Voss Doubles Down, Suggests Sites Like YouTube Shouldn’t Exist

A recent interview with Article 13 architect Axel Voss is stirring a fresh round of controversy. He suggests that YouTube shouldn’t really exist.

Article 13, known as the censorship machines law, is once again making headlines. It is seemingly almost universally rejected by Europeans. Most recently, the controversial copyright law sparked condemnation from the United Nations. As protests continue to get organized all across Europe, you’d think that those behind the law might be having second thoughts. You’d be wrong.

Instead, the man behind the law, Axel Voss, has gone in the exact opposite direction. In a recent interview (German, English translation), Voss finally admitted that the law is about filtering. That is a different approach to what was the previous approach: deny copyright filters even exist.

What’s more striking, however, is the fact that he went even further in his comments. When asked whether or not platforms should be able to offer copyrighted material on their services, he said that if copyrighted material exists on a platform, then it shouldn’t really exist. From the translation:

“They [Youtube] have built a business model on other people’s property – on copyrighted works,” he told the broadcaster, adding, “If the platform’s intention is to give people access to copyrighted works, then we have to think about whether that kind of business should exist. “

Those comments wound up causing social media to light up.

“”The internet never forgets” isn’t just a slogan – it’s real! He may never realize his mistakes at all, but our fire just started to 🔥🔥🔥spread” wrote Fukuro

“@AxelVossMdEP you’re just a monster” another user wrote.

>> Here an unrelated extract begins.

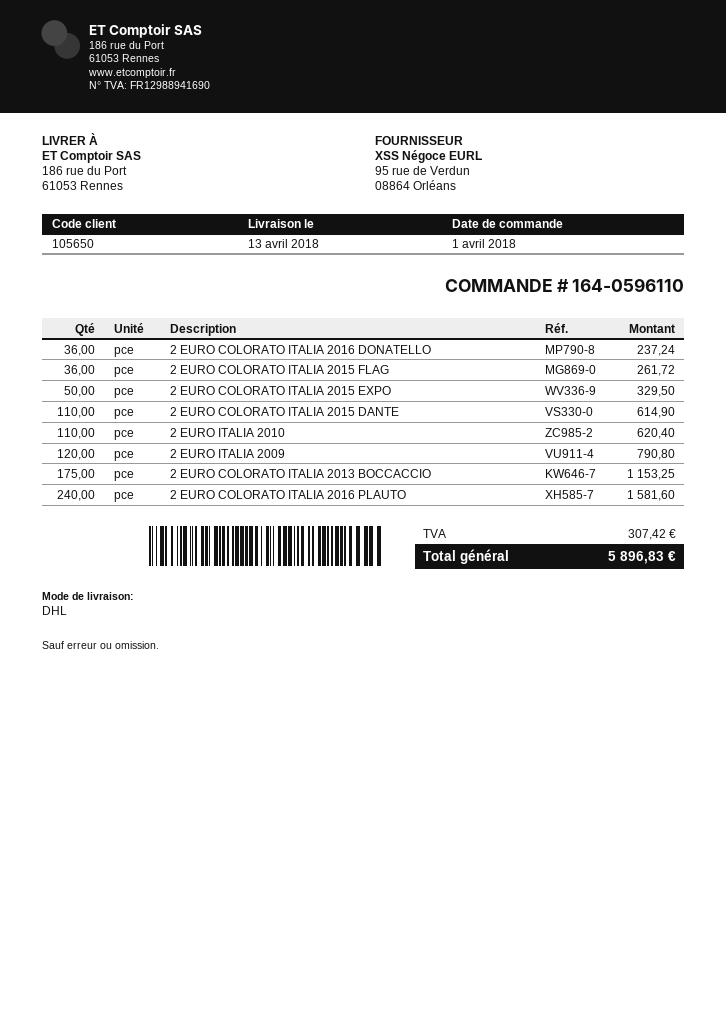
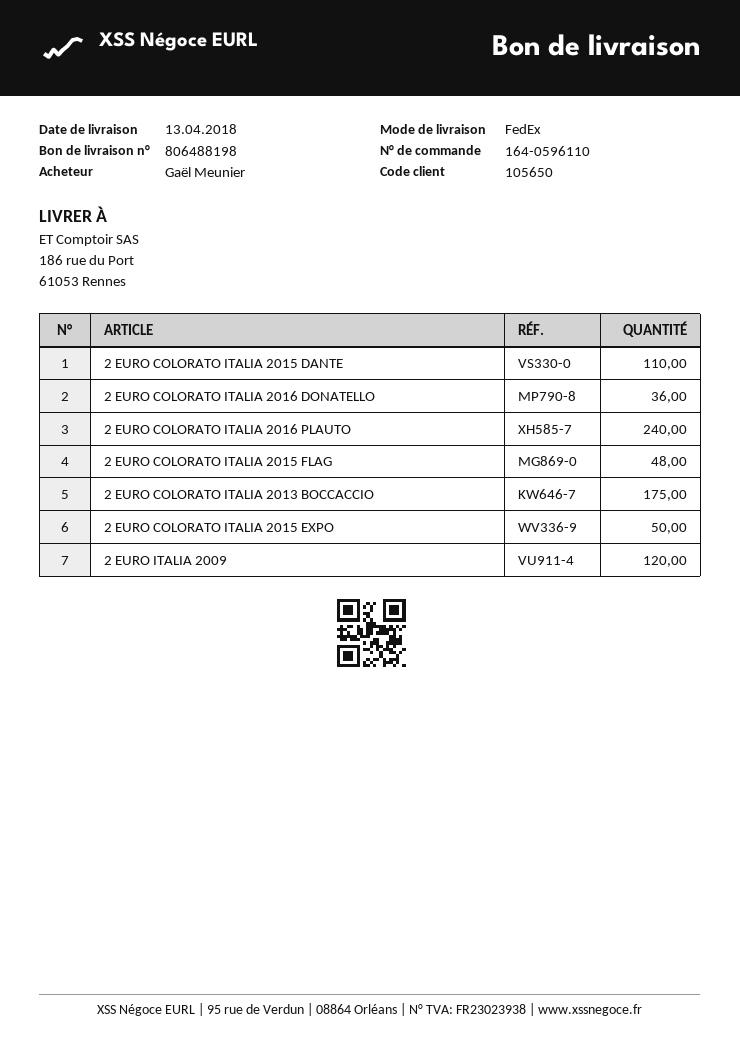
shipping method: DHL -> FedEx
2 EURO COLORATO ITALIA 2015 FLAG: 36 -> 48
2 EURO ITALIA 2010: 110 -> none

“He’s officially driven into a corner now. I’d say our victory is more likely now and Article 13 will likely get rejected thanks to this. I highly doubt a lot of people want those platforms to disappear completely after all.” commented Luke.

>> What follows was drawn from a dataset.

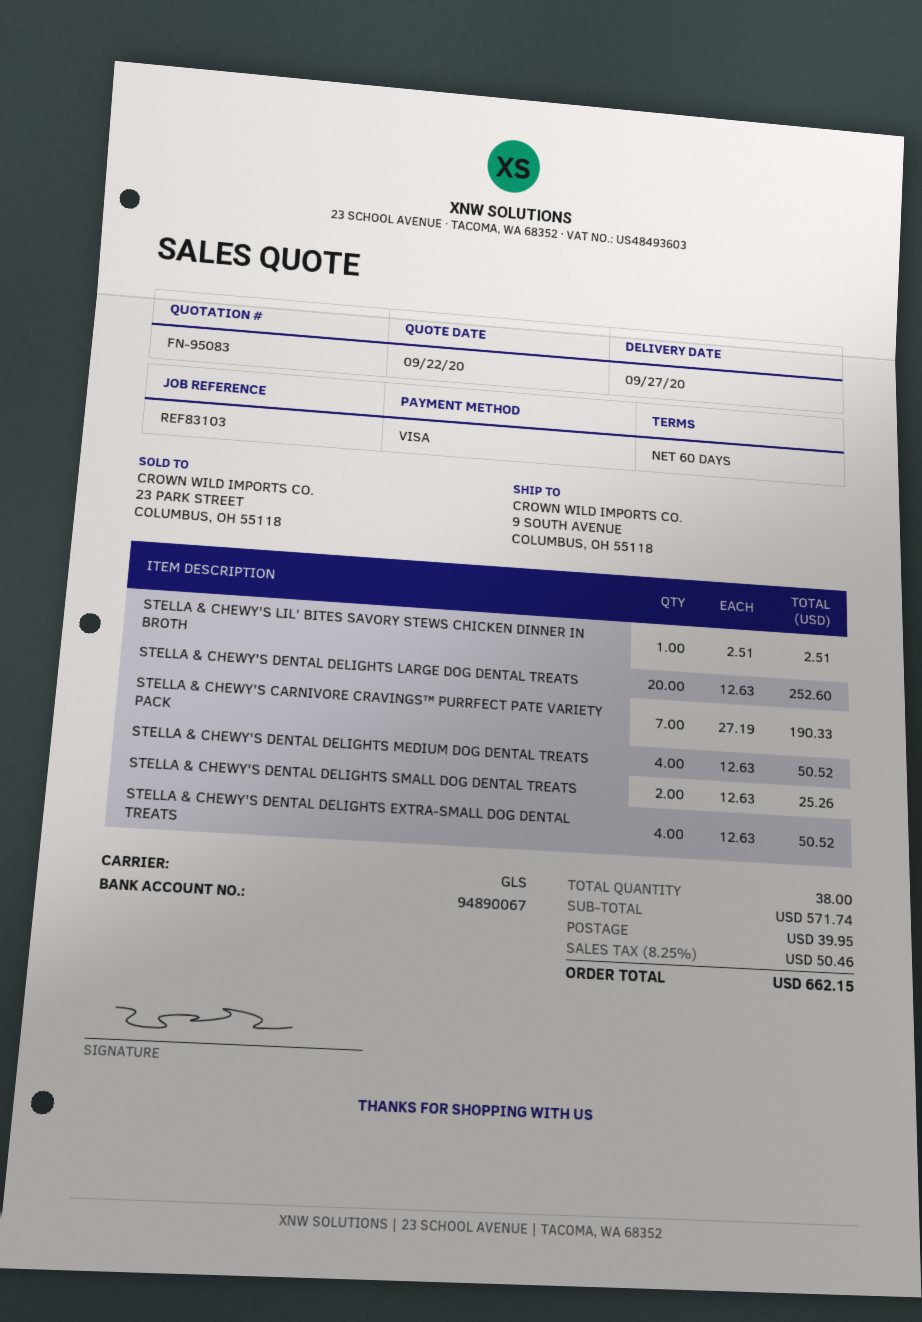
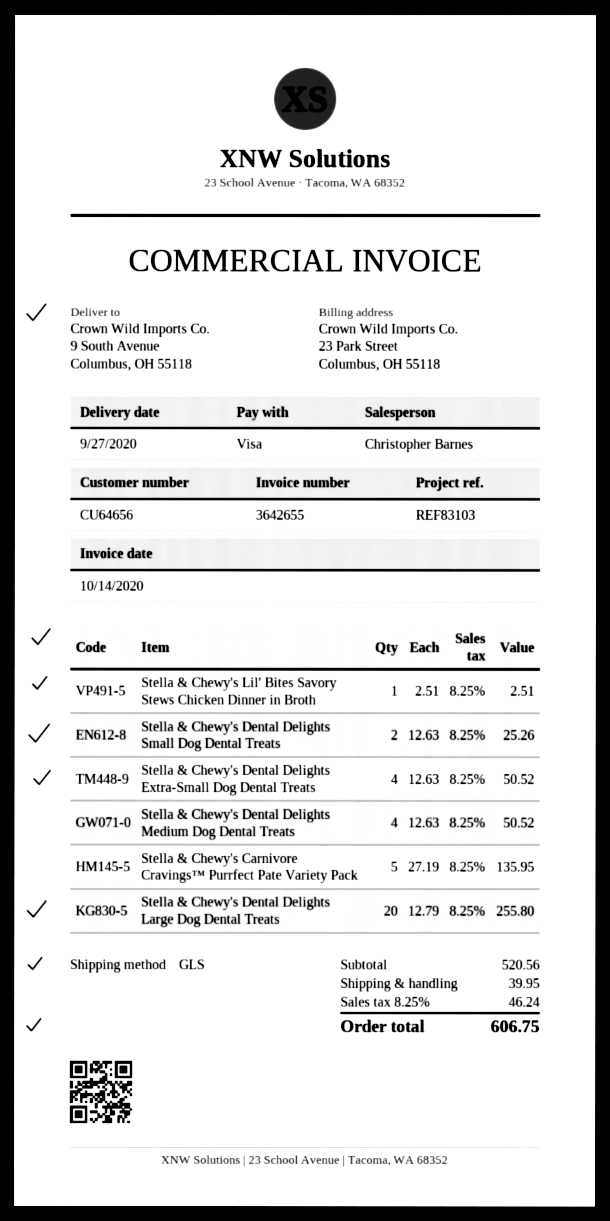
STELLA & CHEWY'S DENTAL DELIGHTS LARGE DOG DENTAL TREATS: 20 x 12.63 = 252.60 -> 20 x 12.79 = 255.80
STELLA & CHEWY'S CARNIVORE CRAVINGS™ PURRFECT PATE VARIETY PACK: 7 x 27.19 = 190.33 -> 5 x 27.19 = 135.95
subtotal: 571.74 -> 520.56
tax: 8.25% = 50.46 -> 8.25% = 46.24
total: 662.15 -> 606.75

“This proves that @AxelVossMdEP is just a luddite, that really doesn’t care about us authors, only his about his capitalist masters that have hindered authors and artist from benefiting from the Internet by refusing to embrace it, at the same time they leach on creators.” writes Diogo Constantino.

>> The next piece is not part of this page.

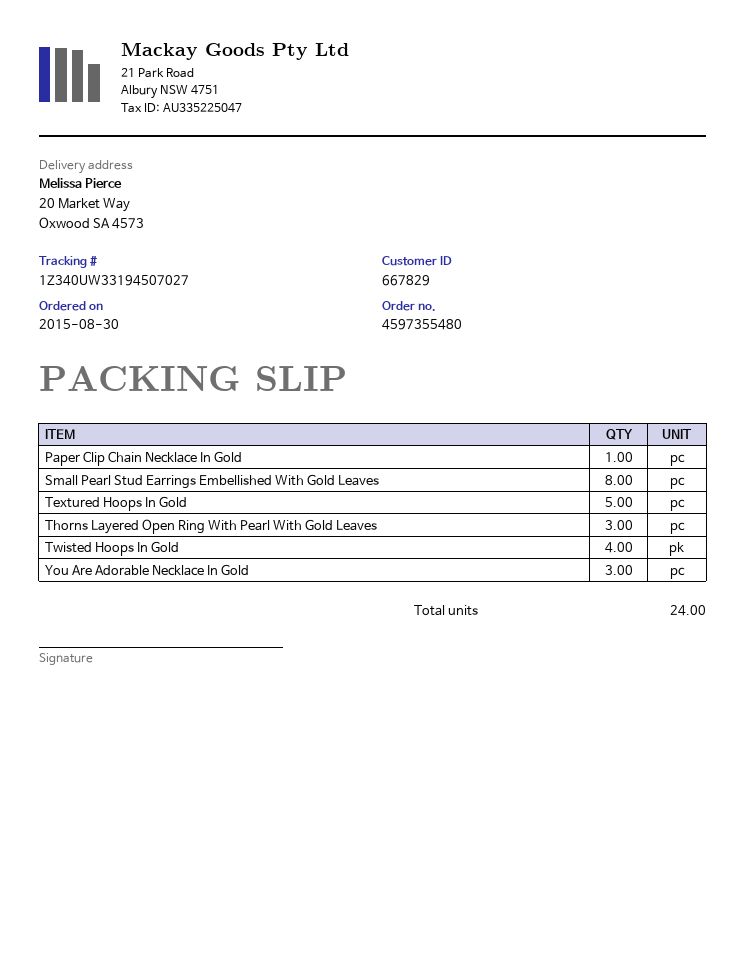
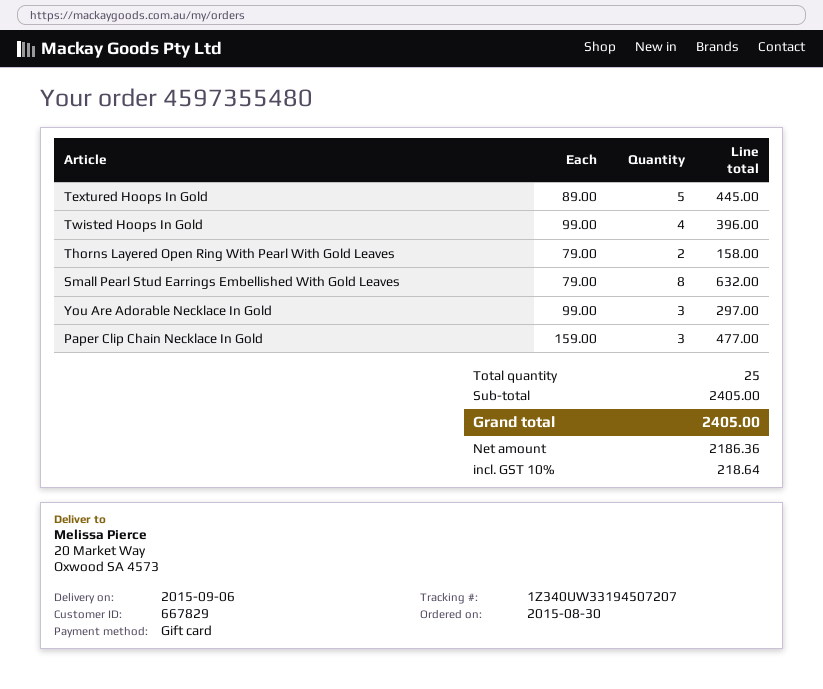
tracking number: 1Z340UW33194507027 -> 1Z340UW33194507207
Paper Clip Chain Necklace In Gold: 1 -> 3
Thorns Layered Open Ring With Pearl With Gold Leaves: 3 -> 2
total quantity: 24 -> 25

Lindaru writes “The more I keep hearing about this going to worse direction, more sickened I get.

Yamo Chan comments, “For me personally this is the final straw that breaks the camels back. If this does not invigorate people all over Europe to go out on the streets and fight for their rights I dont know what will.”

So, certainly a lot of people not happy with those comments. Some are definitely calling on others to join them on the streets to protest the laws at this point.